In Bewegung bleiben,
Laß dich nicht nieder,
In Bewegung bleiben,
Keine Schlaflieder,
Um aufzuwachen,
Braucht es Bewegung,
Kein zudröhnendes Lachen,
Bewegung, Bewegung,
Nicht in Kummer versinken,
Beweg dich, beweg dich,
Nicht in Trübsal verfallen,
Selbstmitleidig lallen,
Um die Ursache des Lahmens
Zu verstehen, zu erkennen,
Brauchst du Bewegung,
Brauchst du Bewegung,
Um die Dinge beim Namen
Ganz deutlich zu nennen,
Mußt du in deinem Kopf
Gehen und rennen,
Ruh dich aus in Bewegung,
Kleb nicht fest in Lethargie,
Die Schuld hat nicht das Wetter,
Der andere nie,
Bleib in Bewegung,
In freudiger Erregung,
In Wiederbelebung,
Nach dem Tod des Lügens
Und Selbstbetrügens,
Beweg dich, beweg dich,
Bleib in Bewegung,
Leg dich nicht in den Schnee,
Ach müde, ach so müde,
Vergebung, Vergebung,
Wenn du stolperst und stockst,
Ist da nicht ein Licht
In Bewegung, in Bewegung,
Oh. du, oh du, wie du lockst!

Hadayatullah Hübsch


***


Ein Duzend Aphorismen
1. Etwas worauf ich mich als Mensch tatsächlich freuen kann ist: Niemandem bewusst Unrechtes getan zu haben.

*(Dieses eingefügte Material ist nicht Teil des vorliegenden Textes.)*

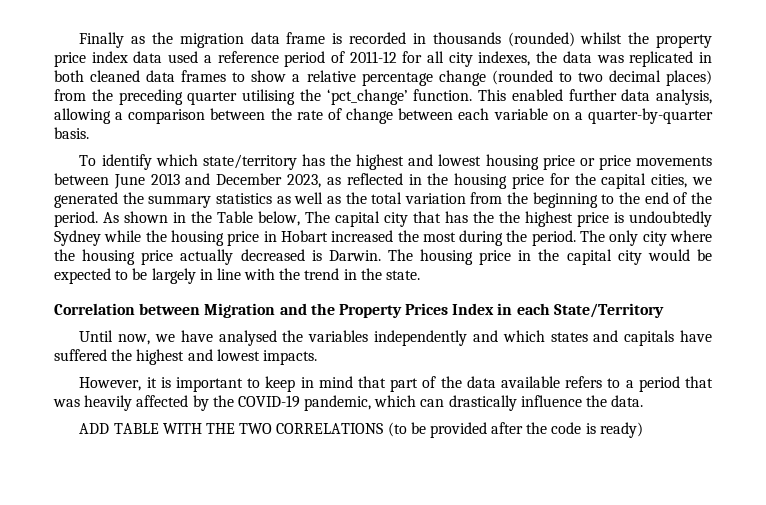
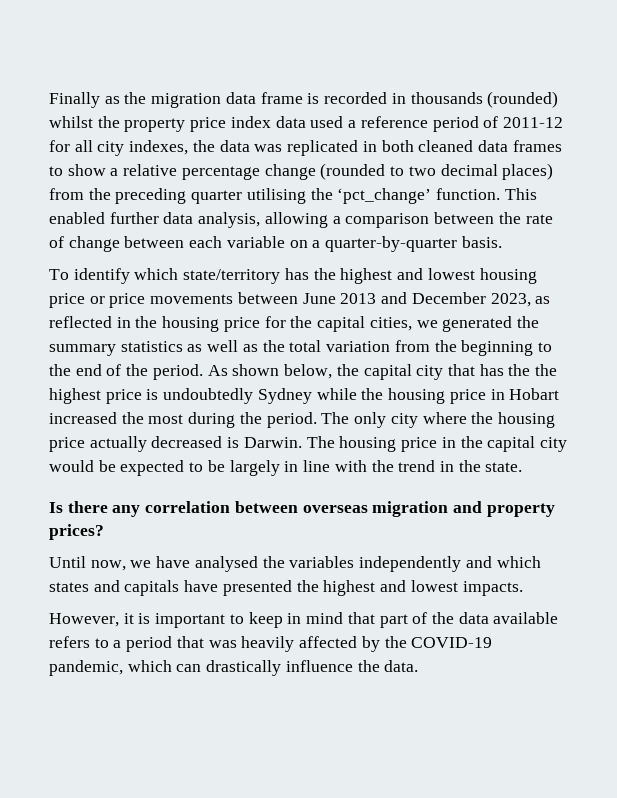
- As shown in the Table below, The capital city that has the the highest price is undoubtedly Sydney while the housing price in Hobart increased the most during the period.
+ As shown below, the capital city that has the the highest price is undoubtedly Sydney while the housing price in Hobart increased the most during the period.
- Correlation between Migration and the Property Prices Index in each State/Territory
+ Is there any correlation between overseas migration and property prices?
- Until now, we have analysed the variables independently and which states and capitals have suffered the highest and lowest impacts.
+ Until now, we have analysed the variables independently and which states and capitals have presented the highest and lowest impacts.
- ADD TABLE WITH THE TWO CORRELATIONS (to be provided after the code is ready)

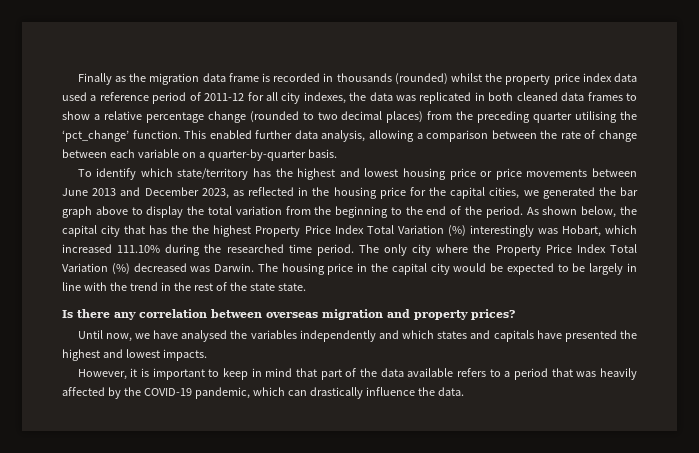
- To identify which state/territory has the highest and lowest housing price or price movements between June 2013 and December 2023, as reflected in the housing price for the capital cities, we generated the summary statistics as well as the total variation from the beginning to the end of the period.
+ To identify which state/territory has the highest and lowest housing price or price movements between June 2013 and December 2023, as reflected in the housing price for the capital cities, we generated the bar graph above to display the total variation from the beginning to the end of the period.
- As shown below, the capital city that has the the highest price is undoubtedly Sydney while the housing price in Hobart increased the most during the period.
+ As shown below, the capital city that has the the highest Property Price Index Total Variation (%) interestingly was Hobart, which increased 111.10% during the researched time period.
- The only city where the housing price actually decreased is Darwin.
+ The only city where the Property Price Index Total Variation (%) decreased was Darwin.
- The housing price in the capital city would be expected to be largely in line with the trend in the state.
+ The housing price in the capital city would be expected to be largely in line with the trend in the rest of the state state.

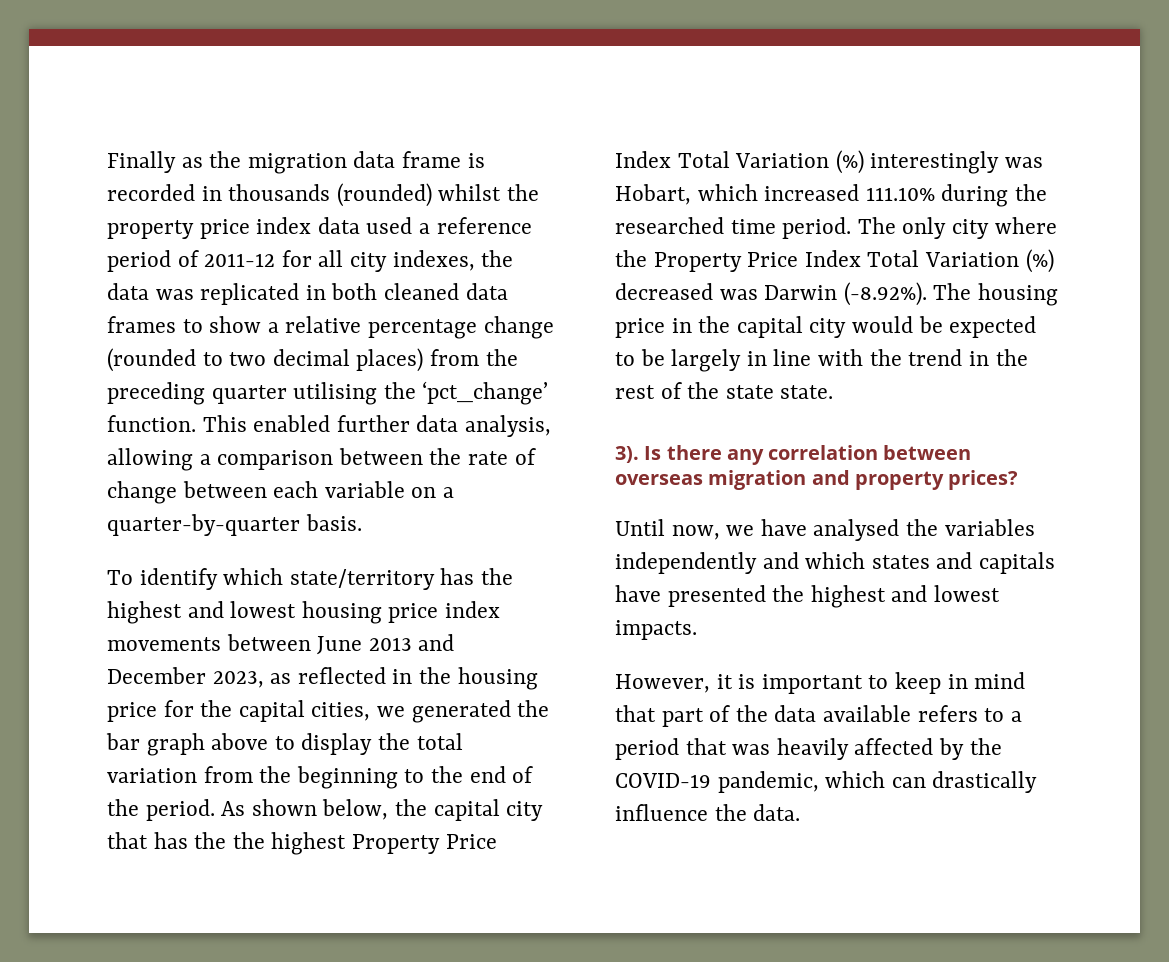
- To identify which state/territory has the highest and lowest housing price or price movements between June 2013 and December 2023, as reflected in the housing price for the capital cities, we generated the bar graph above to display the total variation from the beginning to the end of the period.
+ To identify which state/territory has the highest and lowest housing price index movements between June 2013 and December 2023, as reflected in the housing price for the capital cities, we generated the bar graph above to display the total variation from the beginning to the end of the period.
- The only city where the Property Price Index Total Variation (%) decreased was Darwin. The housing price in the capital city would be expected to be largely in line with the trend in the rest of the state state.
+ The only city where the Property Price Index Total Variation (%) decreased was Darwin (-8.92%). The housing price in the capital city would be expected to be largely in line with the trend in the rest of the state state.
+ 3).

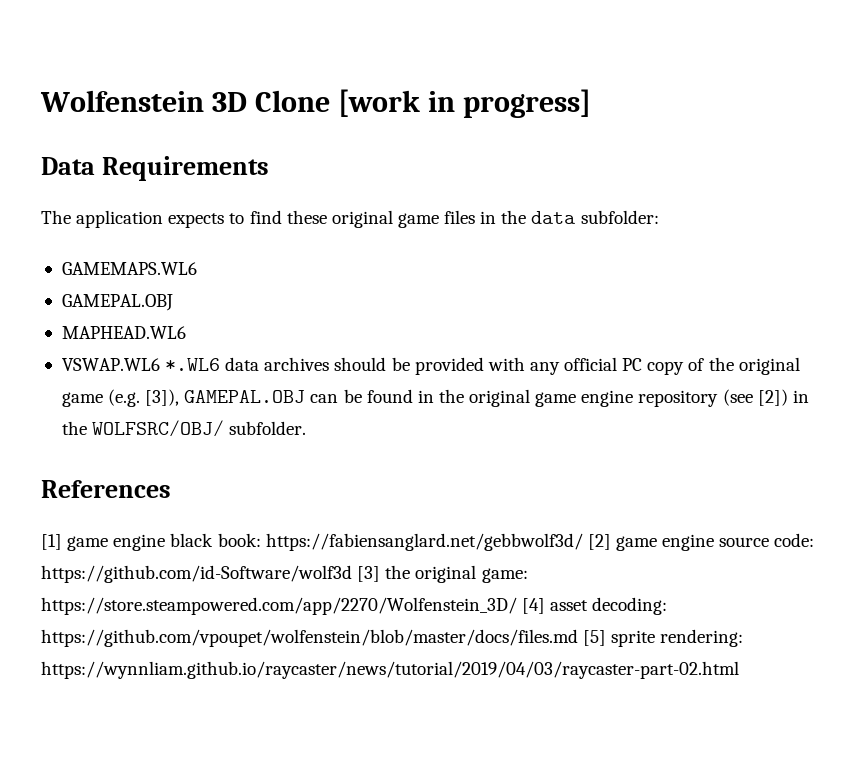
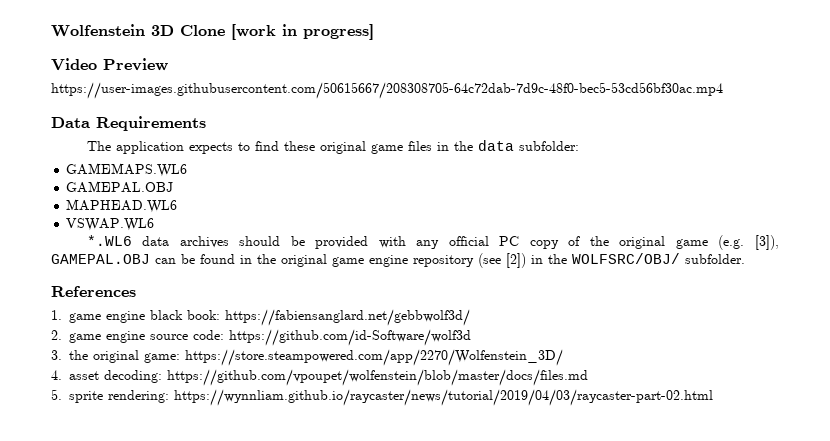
+ Video Preview
+ https://user-images.githubusercontent.com/50615667/208308705-64c72dab-7d9c-48f0-bec5-53cd56bf30ac.mp4
- VSWAP.WL6 *.WL6 data archives should be provided with any official PC copy of the original game (e.g. [3]), GAMEPAL.OBJ can be found in the original game engine repository (see [2]) in the WOLFSRC/OBJ/ subfolder.
+ VSWAP.WL6
+ *.WL6 data archives should be provided with any official PC copy of the original game (e.g. [3]), GAMEPAL.OBJ can be found in the original game engine repository (see [2]) in the WOLFSRC/OBJ/ subfolder.
- [1] game engine black book: https://fabiensanglard.net/gebbwolf3d/ [2] game engine source code: https://github.com/id-Software/wolf3d [3] the original game: https://store.steampowered.com/app/2270/Wolfenstein_3D/ [4] asset decoding: https://github.com/vpoupet/wolfenstein/blob/master/docs/files.md [5] sprite rendering: https://wynnliam.github.io/raycaster/news/tutorial/2019/04/03/raycaster-part-02.html
+ 1. game engine black book: https://fabiensanglard.net/gebbwolf3d/
+ 2. game engine source code: https://github.com/id-Software/wolf3d
+ 3. the original game: https://store.steampowered.com/app/2270/Wolfenstein_3D/
+ 4. asset decoding: https://github.com/vpoupet/wolfenstein/blob/master/docs/files.md
+ 5. sprite rendering: https://wynnliam.github.io/raycaster/news/tutorial/2019/04/03/raycaster-part-02.html

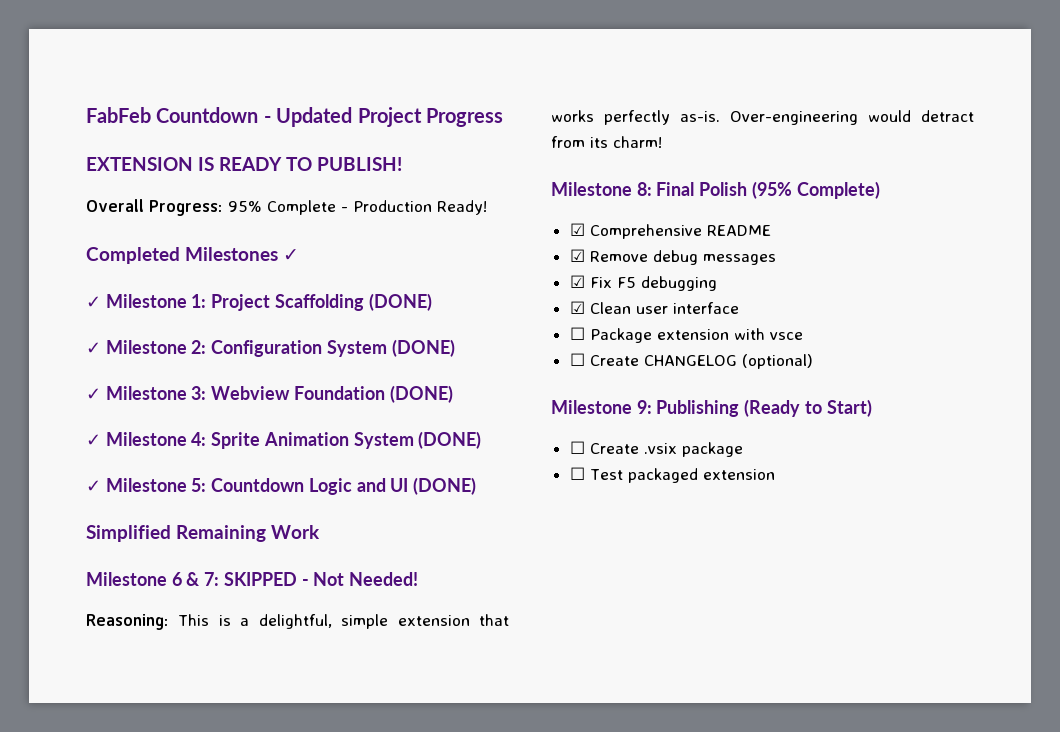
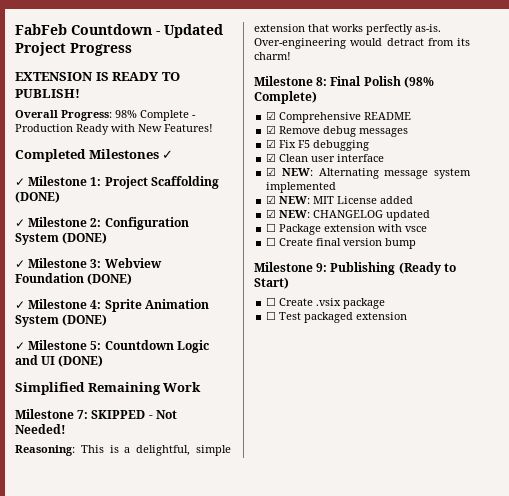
- Overall Progress: 95% Complete - Production Ready!
+ Overall Progress: 98% Complete - Production Ready with New Features!
- Milestone 6 & 7: SKIPPED - Not Needed!
+ Milestone 7: SKIPPED - Not Needed!
- Milestone 8: Final Polish (95% Complete)
+ Milestone 8: Final Polish (98% Complete)
+ ☑ NEW: Alternating message system implemented
+ ☑ NEW: MIT License added
+ ☑ NEW: CHANGELOG updated
- ☐ Create CHANGELOG (optional)
+ ☐ Create final version bump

2. Bei einigen Freunden ist am schwersten verständlich, dass sie einander gut kennen und trotzdem sympathisieren.

3. Ein ganzes Leben lang habe ich viel in Erfahrung gebracht; ich würde jedoch gerne alles was ich weiß dafür eintauschen, was ich noch nicht weiß.

4. Der Lauf der Zeit ist vor und hinter einer Toilettentür meistens grundverschieden.

5. Mit der Brille sieht schon irgendwie "intellektueller" aus, aber man kann mit ihr nur leichter lesen, nicht schneller begreifen.

6. Ich möchte sehr oft sagen, was ich nicht sagen möchte.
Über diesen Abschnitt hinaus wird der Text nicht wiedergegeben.